One of the earliest animated depictions of a dog house is Winsor McCay’s 1939 cartoon Gertie the Dinosaur. This cartoon, along with the more famous Dream of the Rarebit Fiend, used hallucinogenic imagery to explore the subconscious mind. The resulting images have come to represent the doghouse as an iconic symbol of the subconscious and the endless possibilities it offers.

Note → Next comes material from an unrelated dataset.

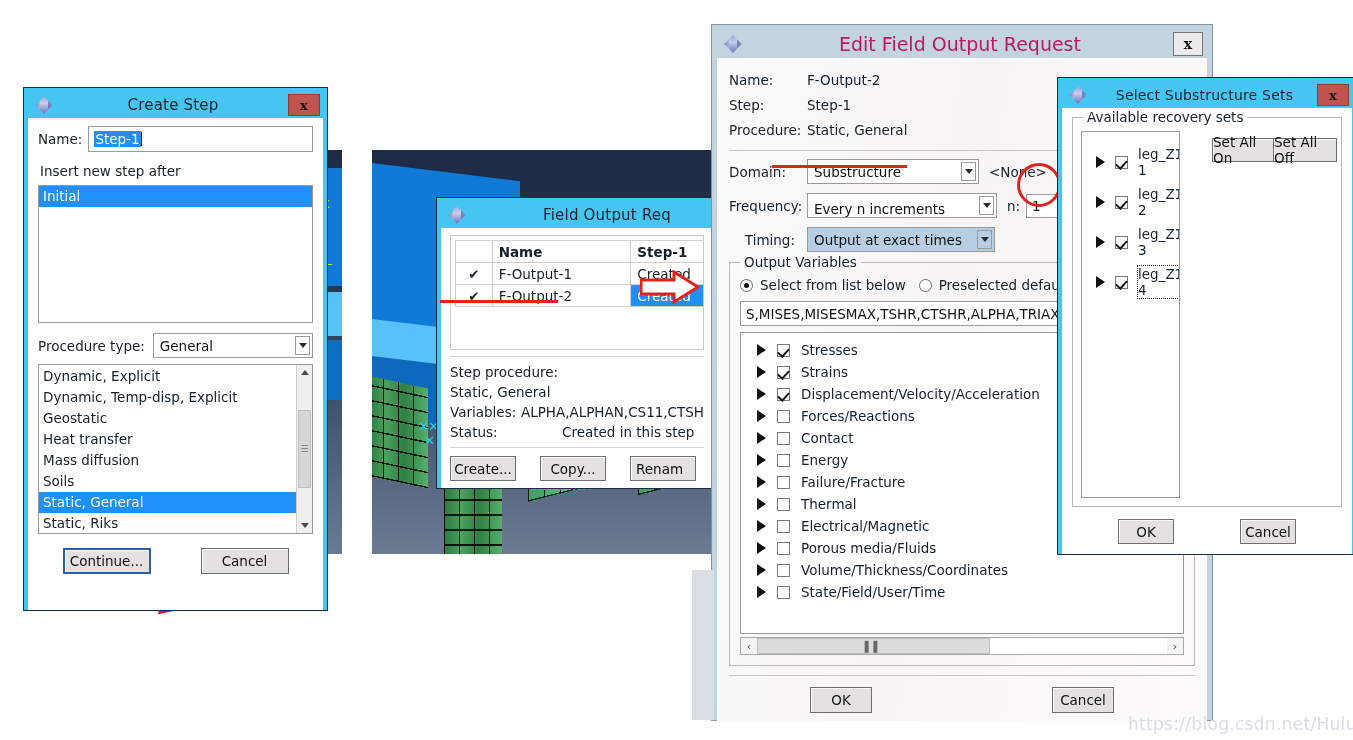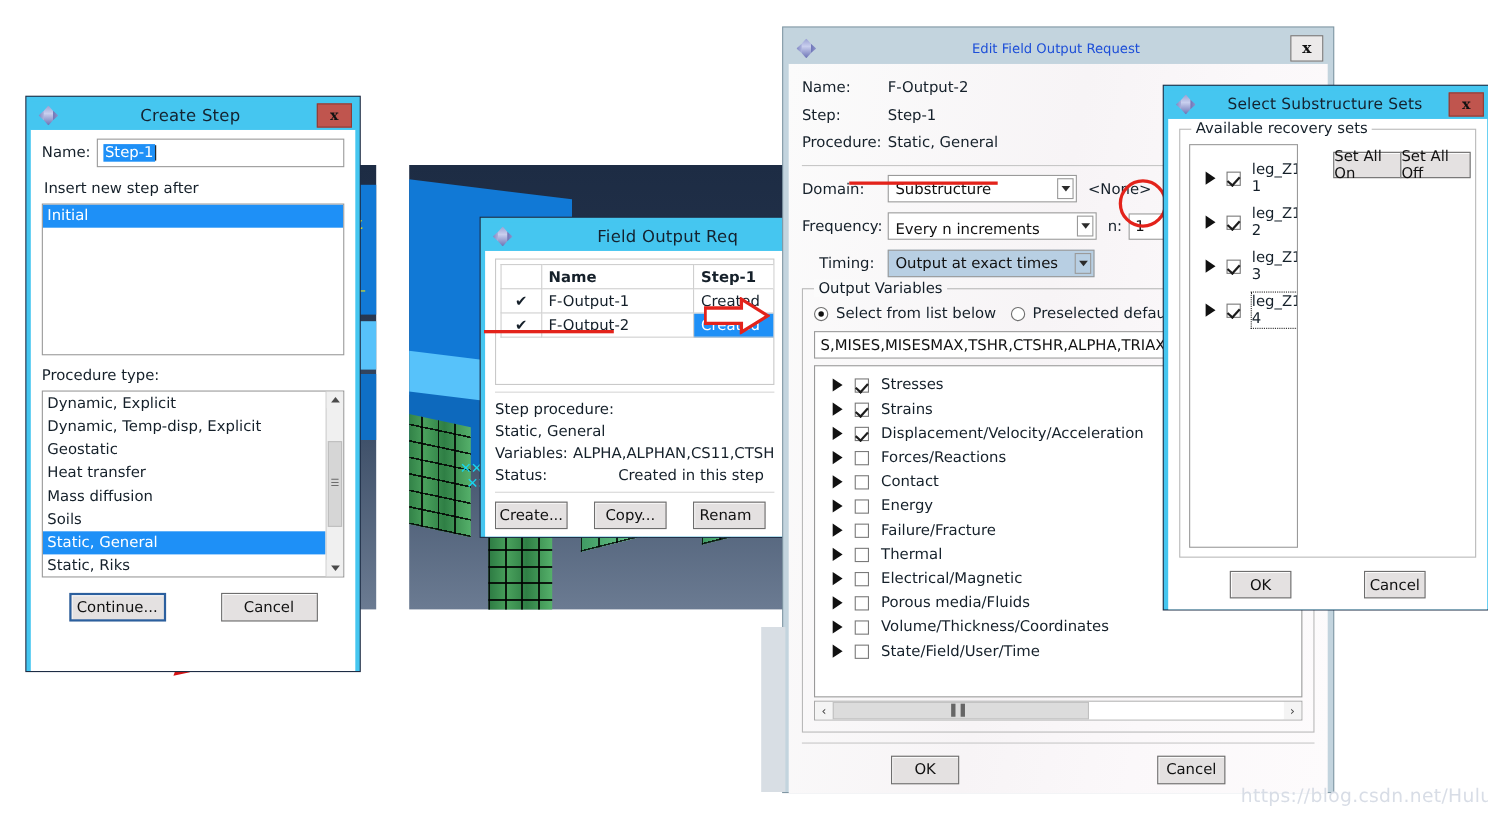"Edit Field Output Request" .dlg-gray > .tbar .title { color: #1d4ed8 -> #be185d; font-size: 12px -> 19px }
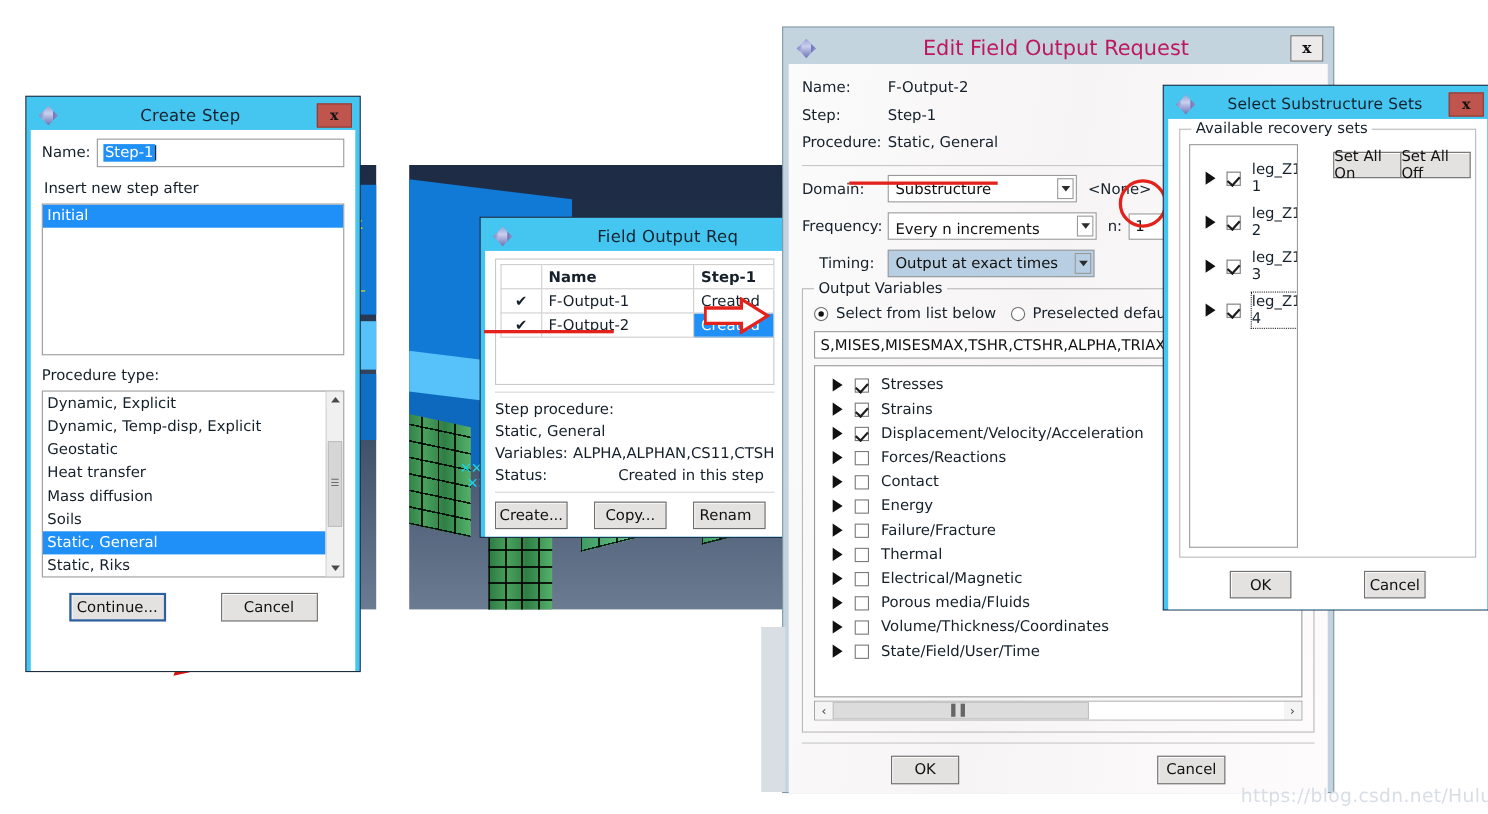"General" div.combo { html: none -> <div> <span>General</span> <span></span> </div> }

Later, the Ruby-Spears cartoon series Doghouse featured a similar concept. Millionaire Brandon Brewster uses a machine to shrink himself down to a few inches in height and give himself superhero powers such as super-strength, flight and x-ray vision; his sidekick is Yukk, the world’s ugliest dog who hides his face by wearing a miniature doghouse on his head (the sight of his own face destroys whatever it touches).
This cartoon marks the first time Tom’s owner Mammy Two Shoes has appeared onscreen since Downhearted Duckling; from this point until the end of the series, she only appears off-screen. The short also features recycled animation from the 1952 cartoon Love That Pup. Local syndication stations sometimes cut the scene where Spike appears in sunflower blackface, but it remains to air uncensored on both Cartoon Network and Boomerang.